You sense that if pressed, Cohen might expand that “nothing” to fill several pages. But she looks anything but tired. She has a look in her eye seen frequently around the Hospital. “Dedication” is too tough a word for that look; maudlin as it may sound, “love” may be the right name.

Cohen calls the hospital “a blessing of God,” and perhaps it is. It’s also the living legacy of three generations of farsighted, generous, loving men and women. God’s hand slipped with these children. At Scottish Rite Hospital, they get a second chance.
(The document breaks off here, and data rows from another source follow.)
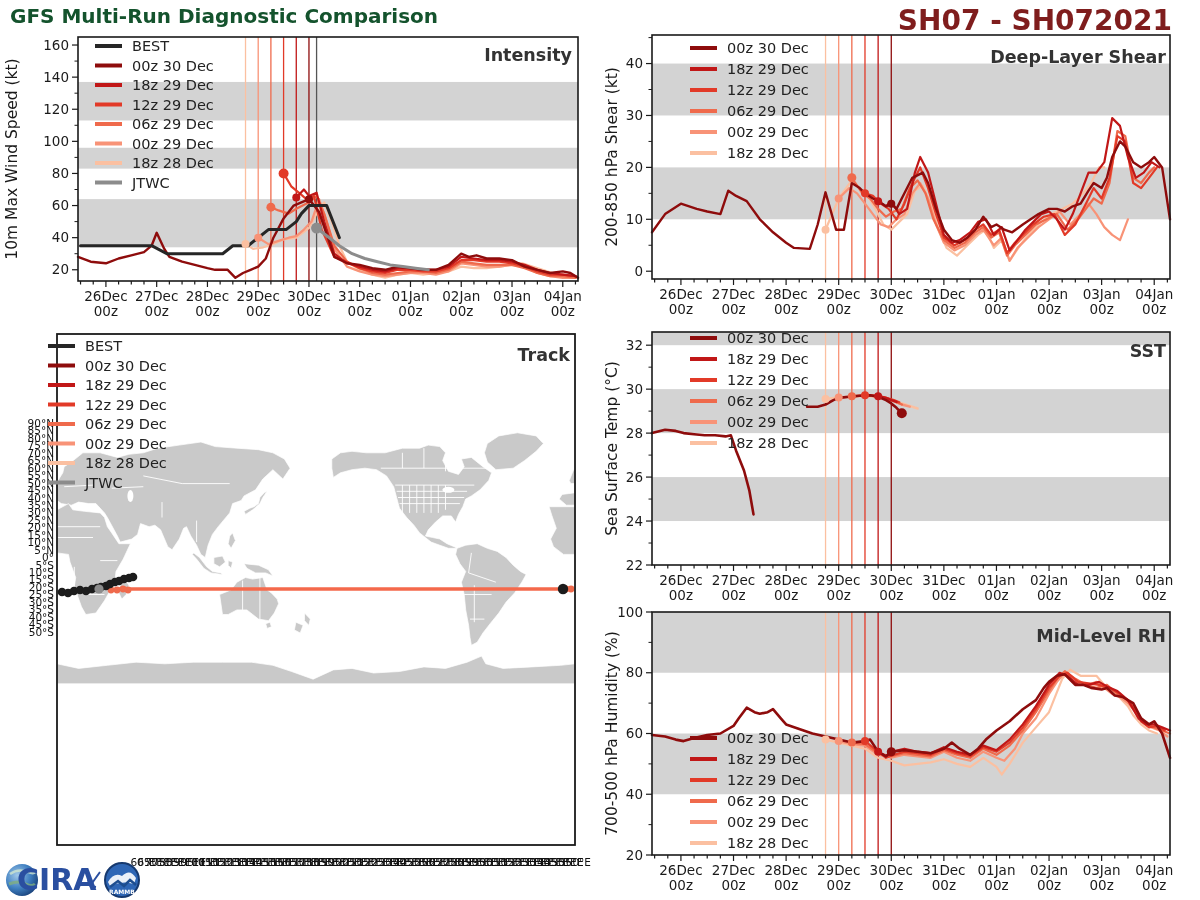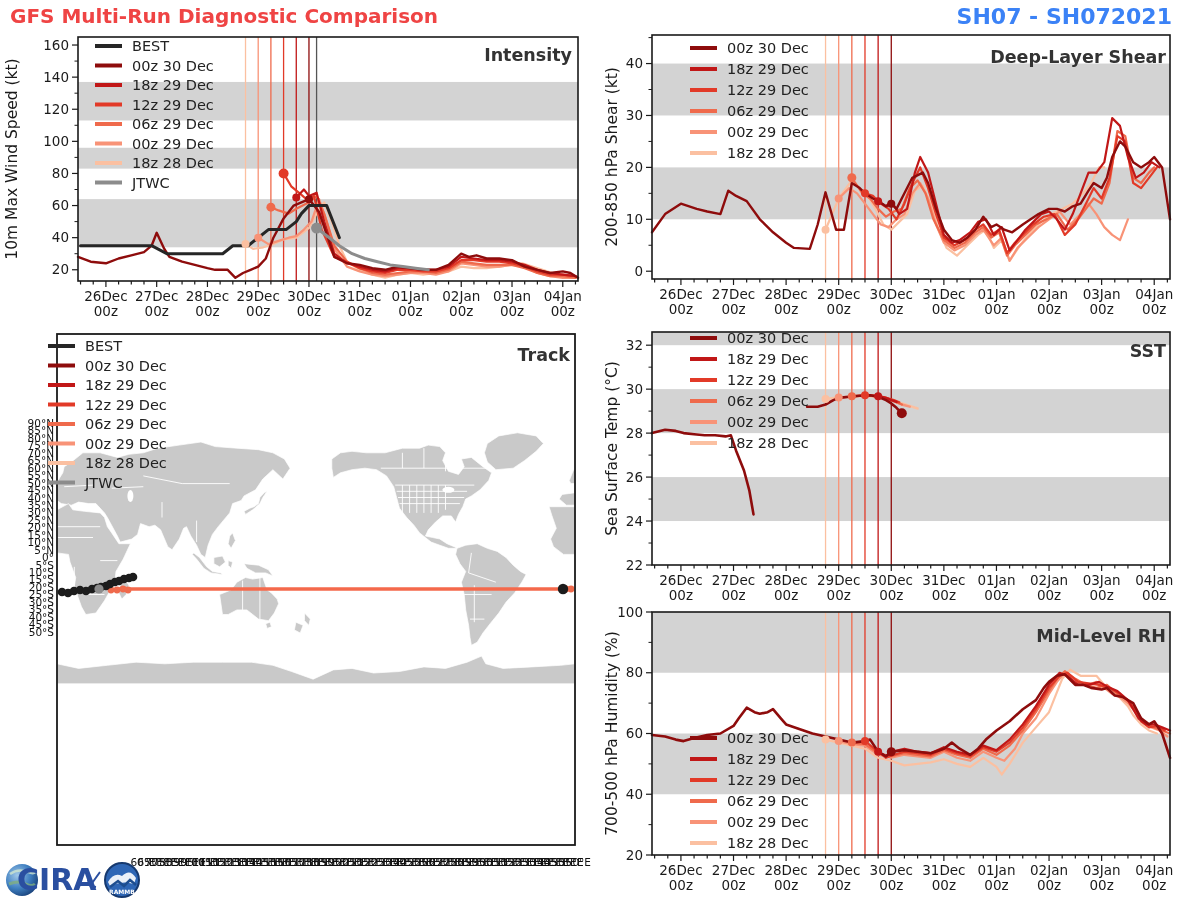--- a/index.html
+++ b/index.html
@@ -5,7 +5,7 @@
   html,body{margin:0;padding:0;background:#fff;font-family:"DejaVu Sans",sans-serif;}
   #fig{position:relative;width:1200px;height:900px;background:#fff;overflow:hidden;}
   .hdr{position:absolute;top:2px;left:0;width:1200px;height:28px;}
-  .hdr .tL{position:absolute;left:10px;top:2px;font-size:20px;font-weight:bold;color:#ef4444;}
+  .hdr .tL{position:absolute;left:10px;top:2px;font-size:20px;font-weight:bold;color:#14532d;}
   .hdr .tR{position:absolute;right:28px;top:2px;font-size:22px;font-weight:bold;color:#3b82f6;}
   svg{position:absolute;}
   #svg-intensity{left:0;top:30px;}

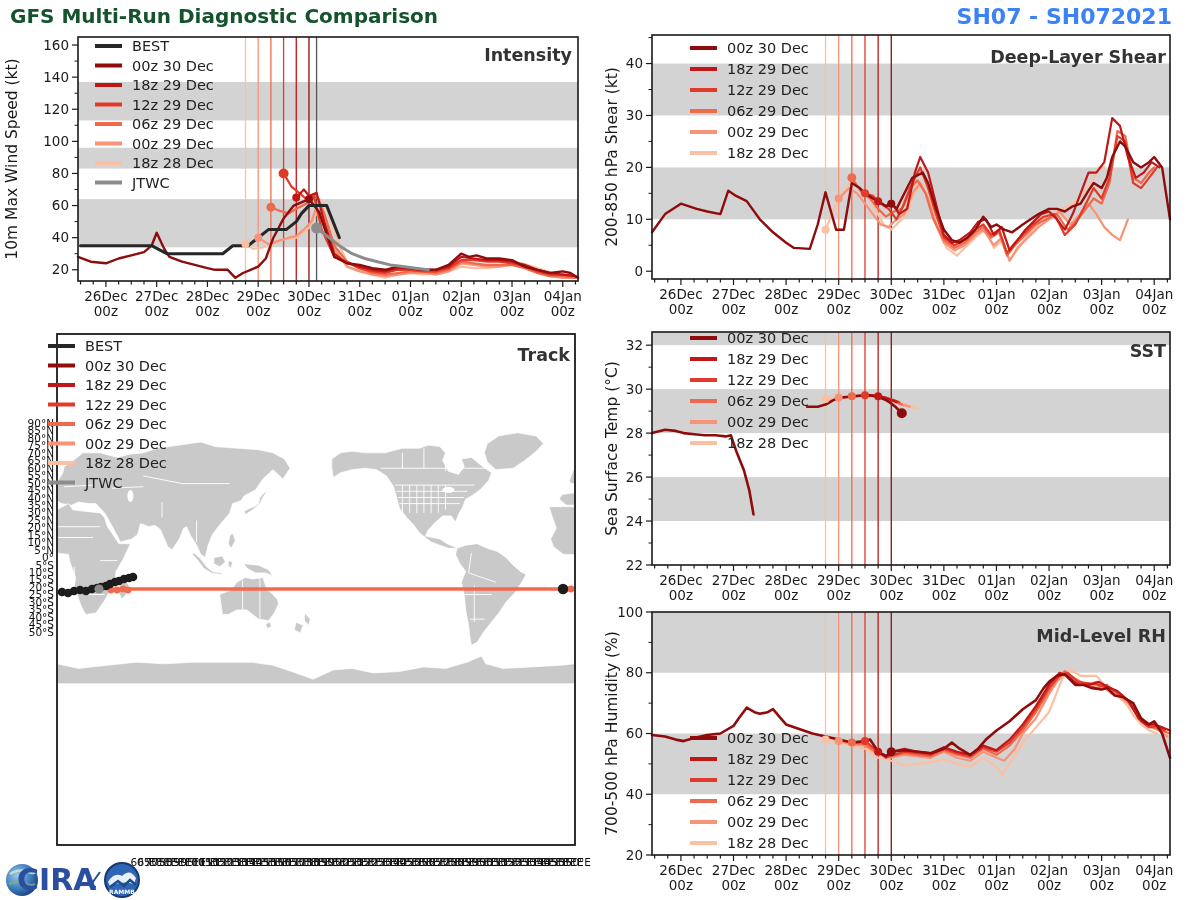--- a/index.html
+++ b/index.html
@@ -6,7 +6,7 @@
   #fig{position:relative;width:1200px;height:900px;background:#fff;overflow:hidden;}
   .hdr{position:absolute;top:2px;left:0;width:1200px;height:28px;}
   .hdr .tL{position:absolute;left:10px;top:2px;font-size:20px;font-weight:bold;color:#14532d;}
-  .hdr .tR{position:absolute;right:28px;top:2px;font-size:22px;font-weight:bold;color:#3b82f6;}
+  .hdr .tR{position:absolute;right:28px;top:2px;font-size:28px;font-weight:bold;color:#7f1d1d;}
   svg{position:absolute;}
   #svg-intensity{left:0;top:30px;}
   #svg-shear{left:600px;top:30px;}

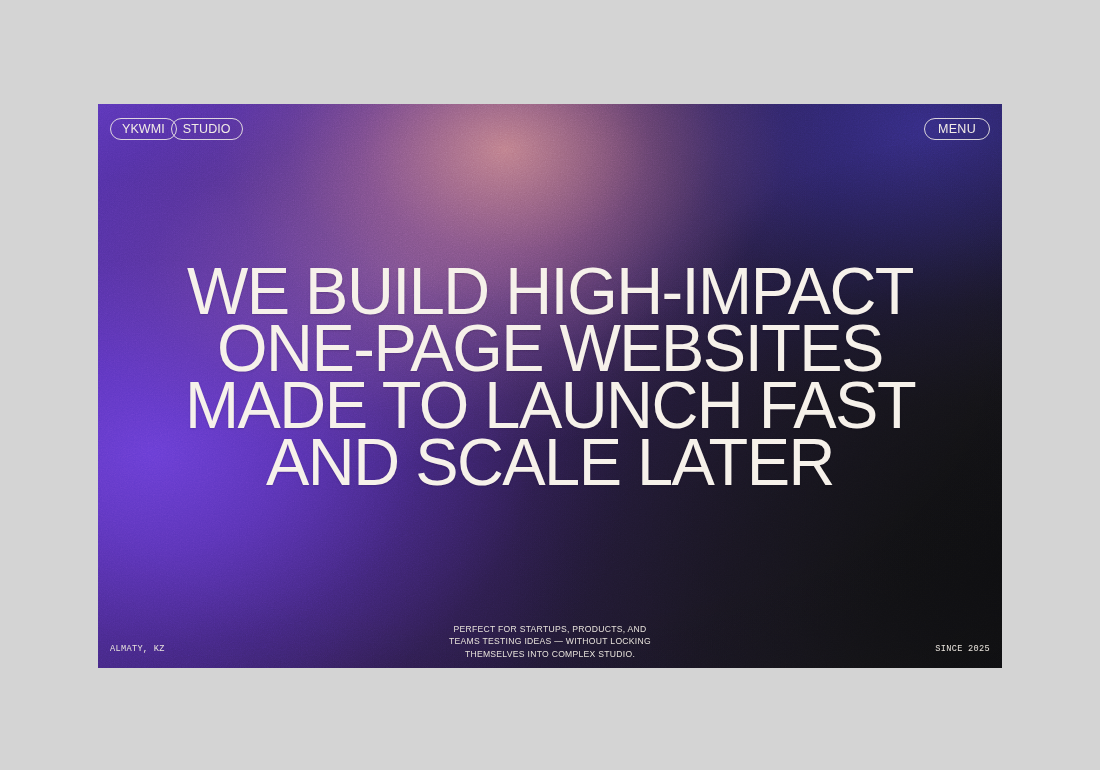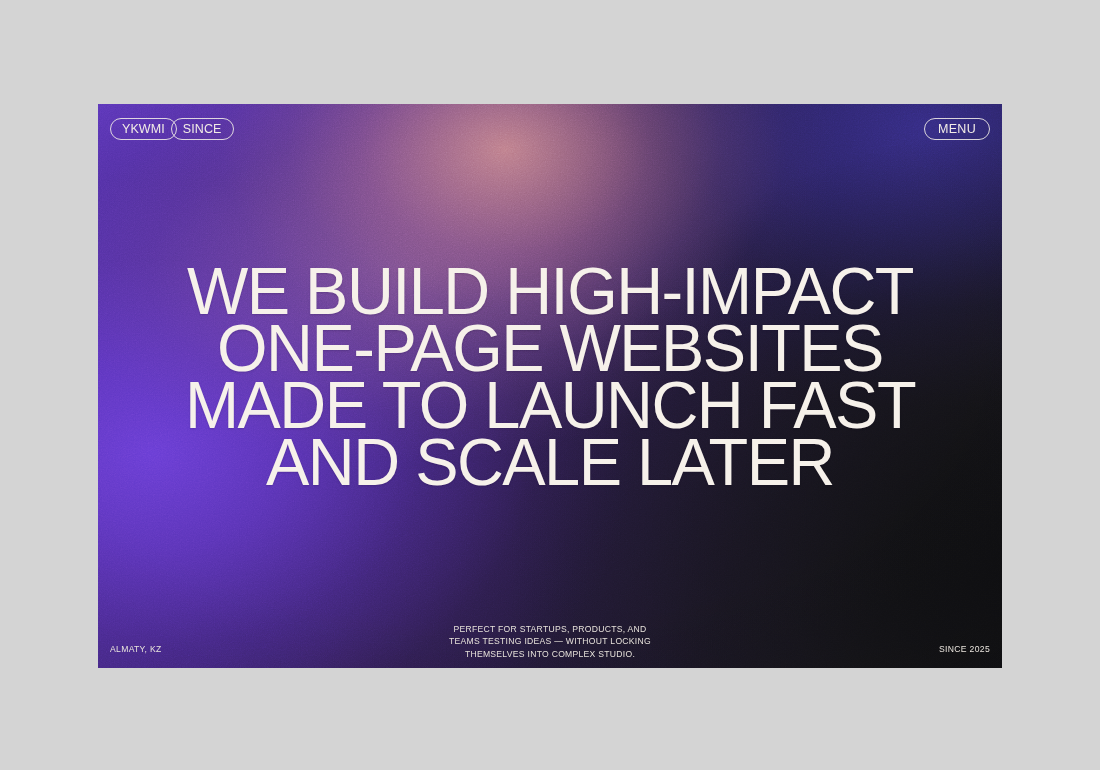--- a/index.html
+++ b/index.html
@@ -266,7 +266,7 @@
 
         <div class="logo-group">
           <span class="pill pill--brand">YKWMI</span>
-          <span class="pill pill--studio">SINCE</span>
+          <span class="pill pill--studio">STUDIO</span>
         </div>
 
         <button class="pill pill--menu">MENU</button>

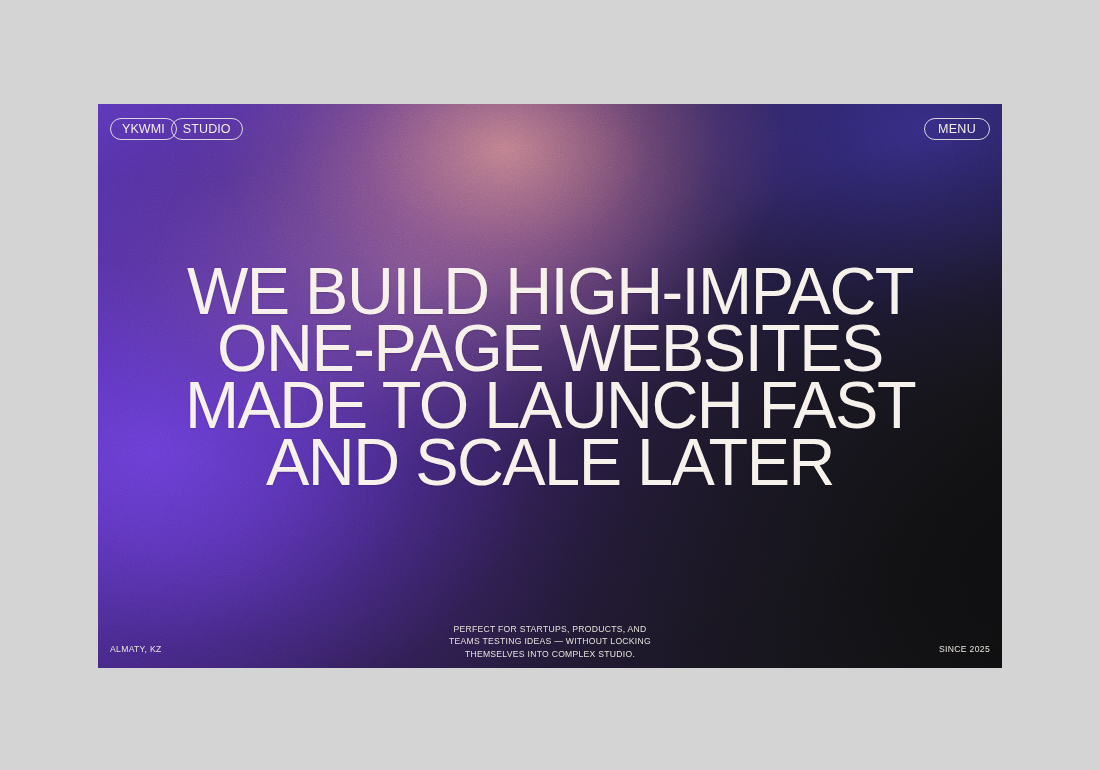--- a/index.html
+++ b/index.html
@@ -215,7 +215,7 @@
     font-size: 8.6px;
     letter-spacing: 0.32px;
     line-height: 1;
-    font-family: Liberation Sans, sans-serif;
+    font-family: Liberation Mono, monospace;
     white-space: nowrap;
   }
   .meta--left  { left: 0; }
THREE YEARS ago, my son had minor surgery at Texas Scottish Rite Hospital for Crippled Children. He was born with congenital Achilles’ tendon shortening, or tight heel cords, and he developed a worrisome habit of walking on his tiptoes when he was five. Several doctors -none of them specialists -assured us that the condition would correct itself as Jason got older, but it never did. Instead, the problem grew worse as he grew more active. Running down a soccer field, he would lose his balance and fall for no apparent reason; starting for a ground ball to his right, he would seem to be stuck for a moment and would often stumble before getting under way. Sometimes he would fall down just walking through the house.

When he was 7, his pediatrician, who happened to be a Mason, suggested that we have Jason examined at Scottish Rite. The doctors there didn’t think that his condition would correct itself; instead, we learned, it might well get worse as he got taller and heavier. They recommended surgery to lengthen his heel cords. After much agonizing, we agreed, and in early July 1979 Jason entered the hospital.

We soon realized that Jason’s problem was minor compared to those of many children who come to Scottish Rite, but no surgery is really minor when your child is under the knife. You put him there. It is easy to tell yourself and your child that this pain will make him better next month or six months from now, but tomorrow does not exist for a child in pain. The first night after Jason’s operation, the incisions in his heels hurt him badly. When we left his room at lights out, he was crying. We were close to it.

In order to avoid overcrowding, Scottish Rite allows only one parent to stay overnight with a child, a policy obviously intended for other children’s parents. That first night we sat on a couch outside the ward, both determined to stay. Several nurses noticed us there, but mercifully kept quiet. The next day, however, we were politely informed that rules were rules. My wife spent the night in a chair beside Jason’s bed.

The next night was my turn. Again, Jason had trouble sleeping. I bothered the nurses with foolish suggestions, but we were up against an implacable fact: Operations are followed by pain. So I paced the floor in the parent’s lounge, watched gas lines forming at the station across the street and heard Tom Snyder babbling with two horror film directors about the difficulty of scaring anyone these days. Around 2 a.m. I wrote a very bad poem before falling asleep holding a cup of coffee. Its last line, the only one 1 recall, read “We hope that love can pay for pain.”

Jason was released from the hospital four days earlier than expected. He was given crutches but never seemed to need them, preferring to shuffle along in the “space boots” designed and fitted by Scottish Rite’s orthotics department. Once he was playing in the rain and got his casts wet. They began to dissolve, so we rushed him back to the hospital with a flimsy story about an aquarium turning over. I think they had heard that one before.

By the time school started that fall, Jason was walking straighter and running faster than we had ever dared to hope. Today he’s an active, nimble 11-year-old. If he got around any quicker we might want to sue.

Returning as a visitor to Scottish Rite, I see what my anxiety and lack of sleep hid from me before: This hospital is a civic treasure, a beautiful and inspiring place where enough good is done for children to soften the hearts of a dozen cynics.